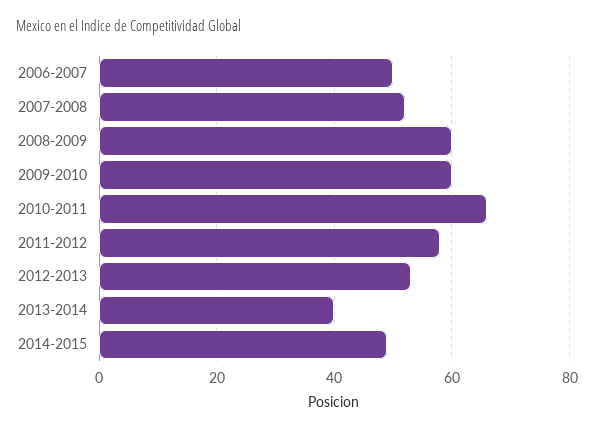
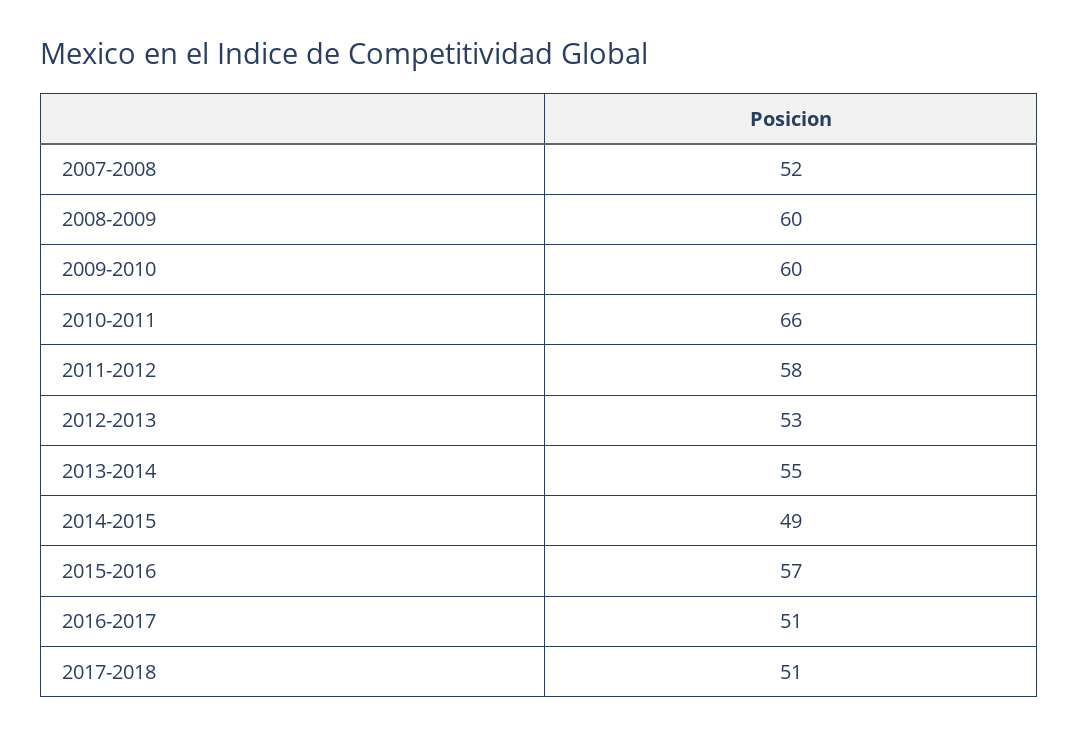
2006-2007: 50 -> none
2013-2014: 40 -> 55
2015-2016: none -> 57
2016-2017: none -> 51
2017-2018: none -> 51

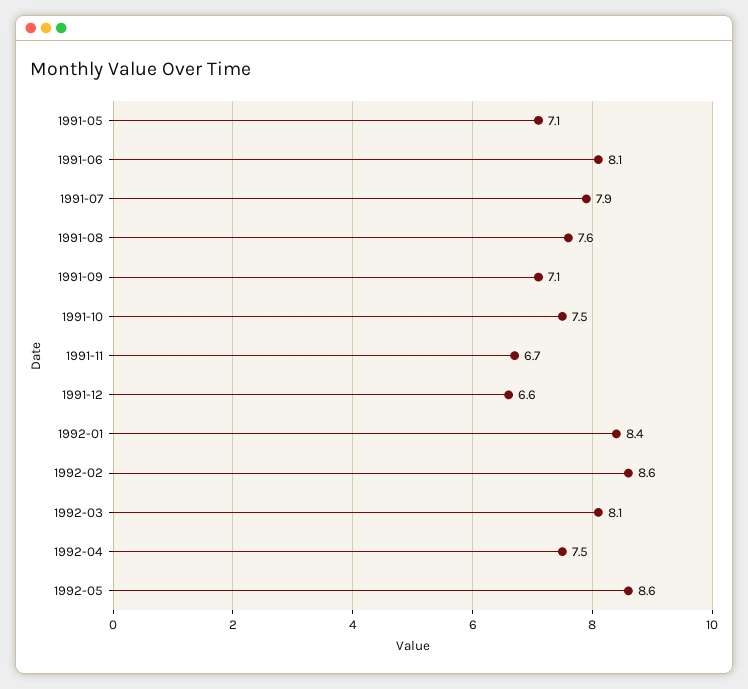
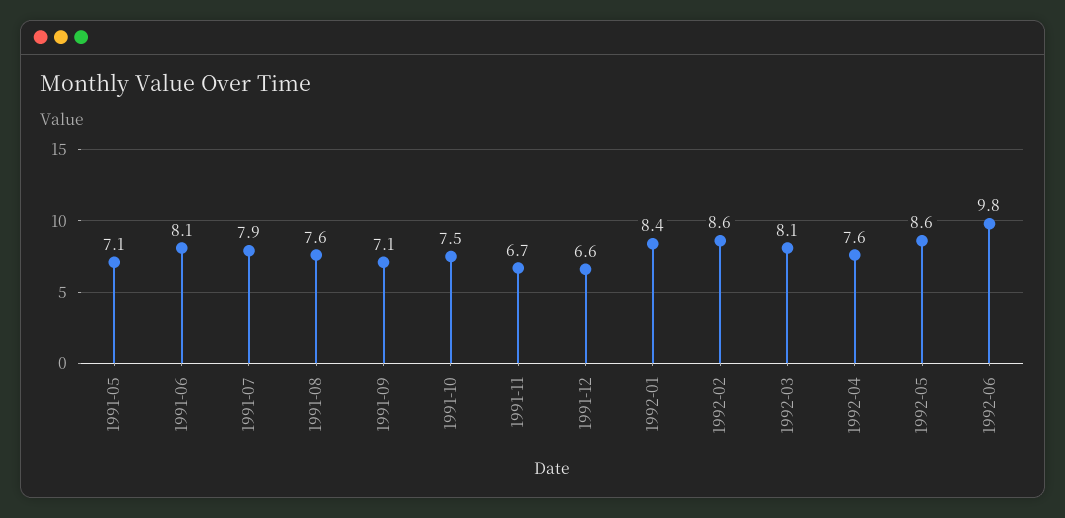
1992-04: 7.5 -> 7.6
1992-06: none -> 9.8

--------------------------------

WORK ORDER: When you reach the line with "2016-2017: none -> 51" in the entries above, start copying, and go on word for word to the last line; skip any picture.

WRITTEN REPLY:
2016-2017: none -> 51
2017-2018: none -> 51

1992-04: 7.5 -> 7.6
1992-06: none -> 9.8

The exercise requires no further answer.